Ramos, 33, who drove a city bus in San Antonio for several years and worked construction for a time, has a good barbecue pedigree. He cooked with John Lewis at la Barbecue in Austin. Lewis helped launch Franklin Barbecue back in its trailer days and became a competition champ. He now runs one of the best joints on the country — Lewis Barbecue — in South Carolina.
Ramos also has a trait highly valued by old newspaper dinosaurs like us. Curiosity.
In August of 2013, long before launching 2M, he emailed the Posse, saying he was heading to
Dallas from San Antonio in a couple weeks and he wanted to sample the best barbecue in Big D in one day. Could we point him in the right direction?
Yes, we could.
Wilkins told him to hit three joints, in this order: Pecan Lodge, Slow Bone and Lockhart Smokehouse.
“Pecan Lodge often has long lines so you might want to start there,” Wilkins advised. “Have a great trip.”

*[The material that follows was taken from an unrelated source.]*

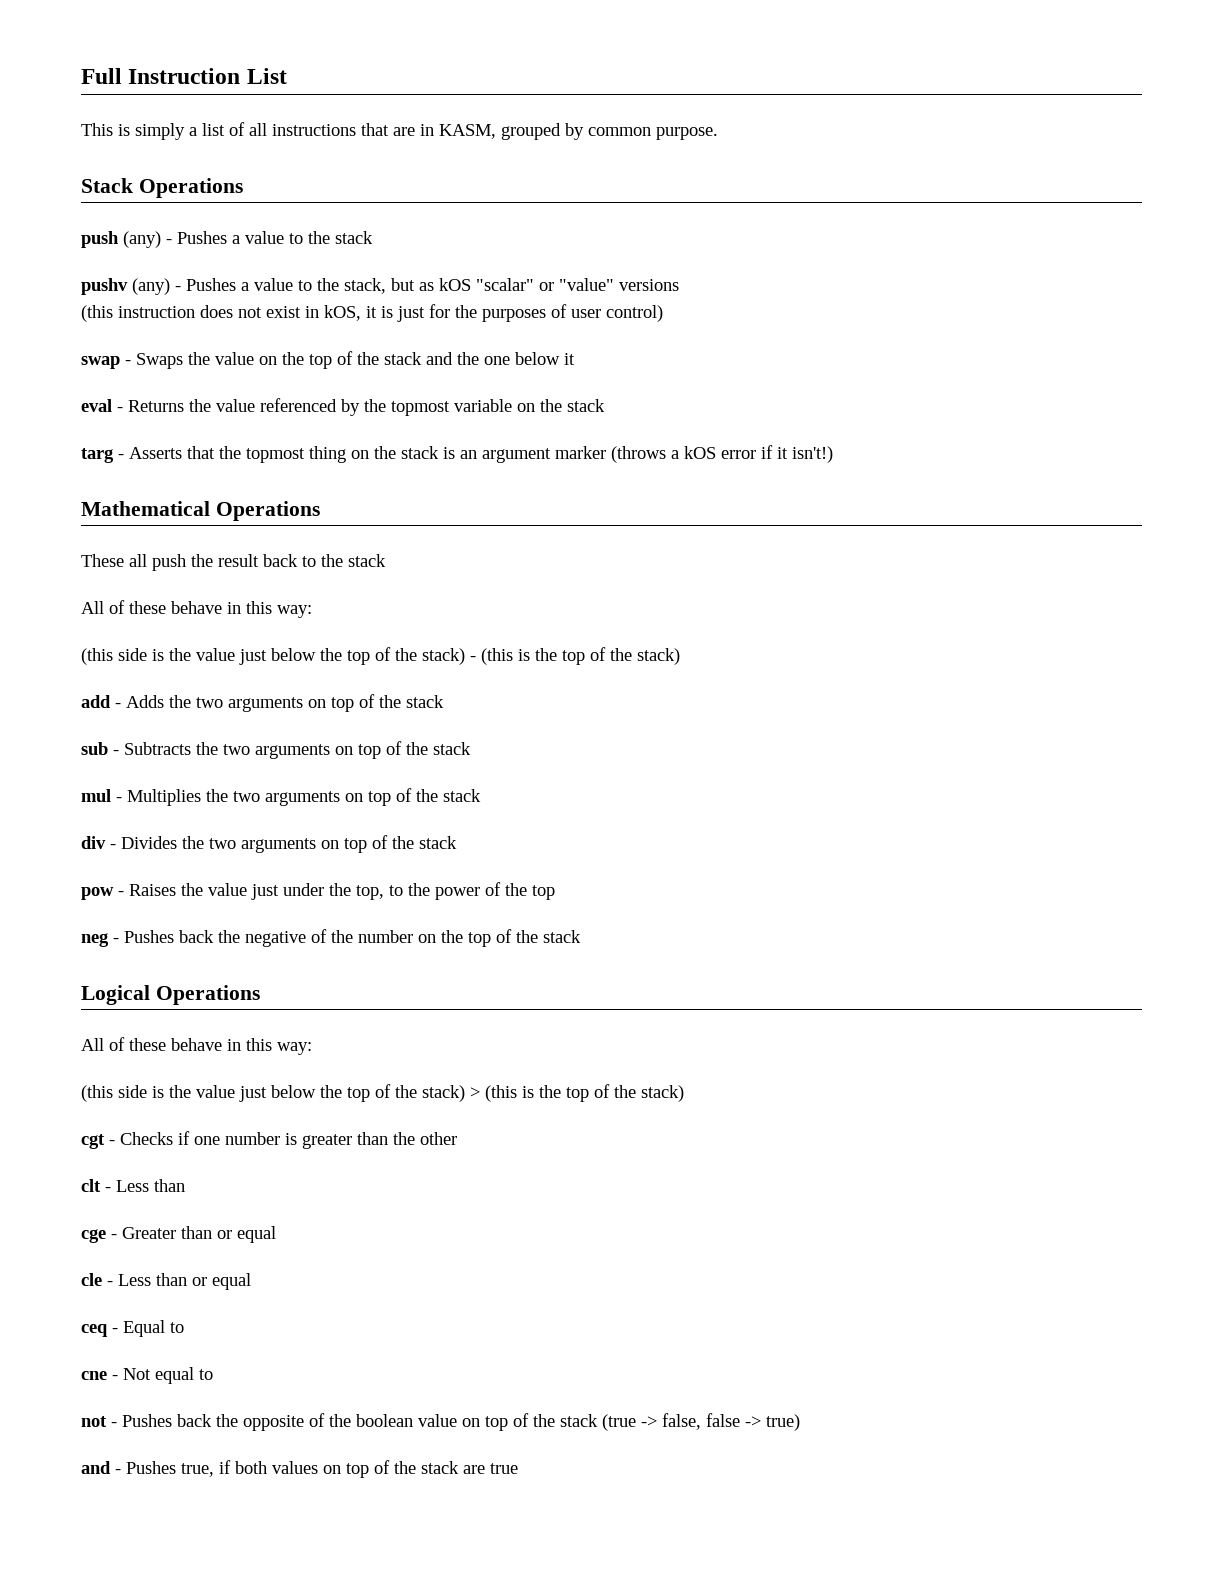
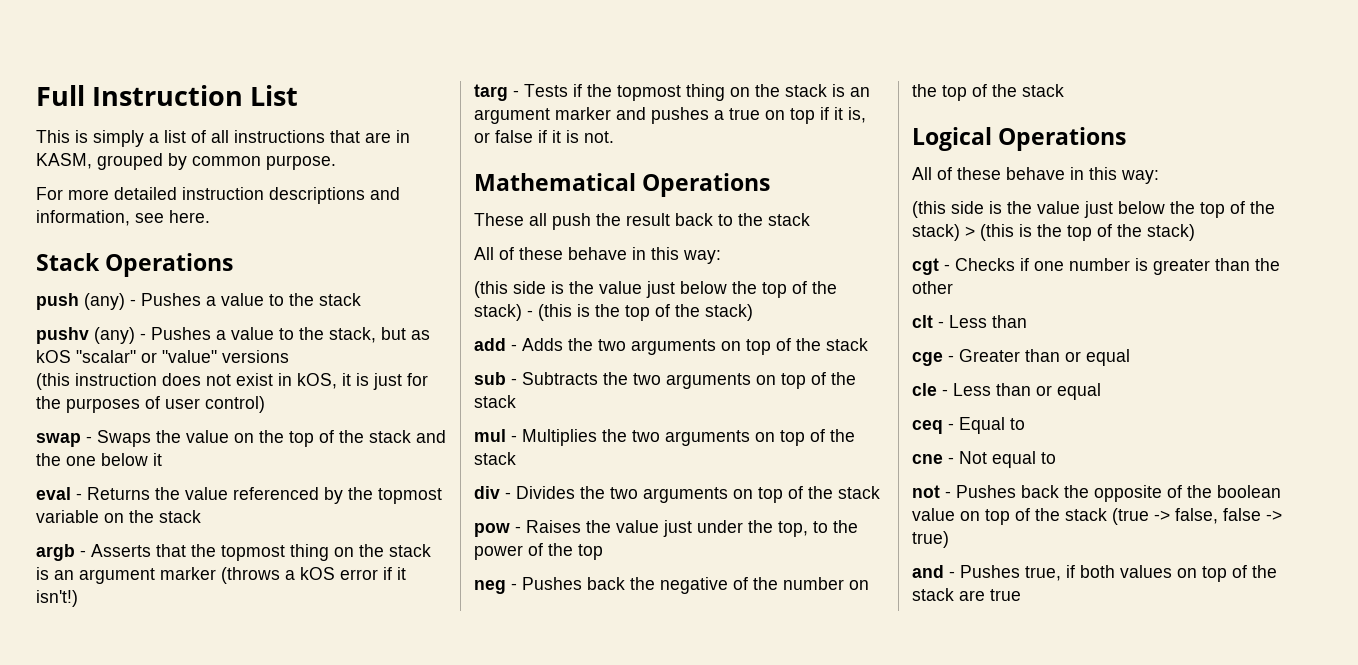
(718, 133) none -> [36,187,400,204] [36,210,210,226] // For more detailed instruction descriptions and information, see here.
[81,448,114,463] targ -> [36,544,75,561] argb
(833, 454) none -> [474,84,870,101] [474,107,866,124] [474,130,614,143] // targ - Tests if the topmost thing on the stack is an argument marker and pushes a true on top if it is, or false if it is not.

If that was a fact-finding mission, Ramos did his duty well. Pecan Lodge, which was then operating in the Dallas Farmers Market, really made an impression, including what Ramos called a “different flavor” in the barbecue, probably — at least in part — from the mesquite wood the joint used then. And that’s when, Ramos said, he started thinking he’d someday like to own a place like Pecan Lodge.
Last year, 2M made Texas Monthly’s list of the Top 50 joints in the state. Impressive for a place that, at the time, had been open only a few months. This past summer, Ramos and Leonard Botello IV from Truth BBQ in Brenham both competed on the Food Network’s “Chopped Grill Masters” show. Botello made it to the finals before being eliminated.
2M is a family operation. Over the course of a week, Ramos’ mom (Maria), sister (Giselle), and wife (Grecia) all work there. Melig’s wife, Selah, handles the chalkboard menus and messages.
The barbecue business is challenging, especially with more and more competition emerging regularly. Ramos and Melig remodeled their joint themselves and in the first few months of operation they kept a mattress in the pit room where they slept as they cooked all night and served customers by day, Thursdays through Sundays.
The days of operation are still the same, but the mattress is gone. On our most recent visit, Ramos said 2M was cooking 22 briskets for Thursdays and Fridays, and two dozen for Saturdays and Sundays. A lot, but a fraction of the 100-plus a day turned out by Franklin Barbecue in Austin.
The partners have regained a little more free time — Ramos said he even took a vacation this past summer to Montana — but their ambition remains. After leasing for a while, the partners purchased their location and are thinking about some expansion: another pit, a larger patio area, and dinner service on Friday and Saturday nights.
Plus, Ramos said, he has a lot of ideas for new sausage flavors.
“All these things take time,” he said. “We don’t want to get in over our heads. . .I like progressing at our own speed on our own time.”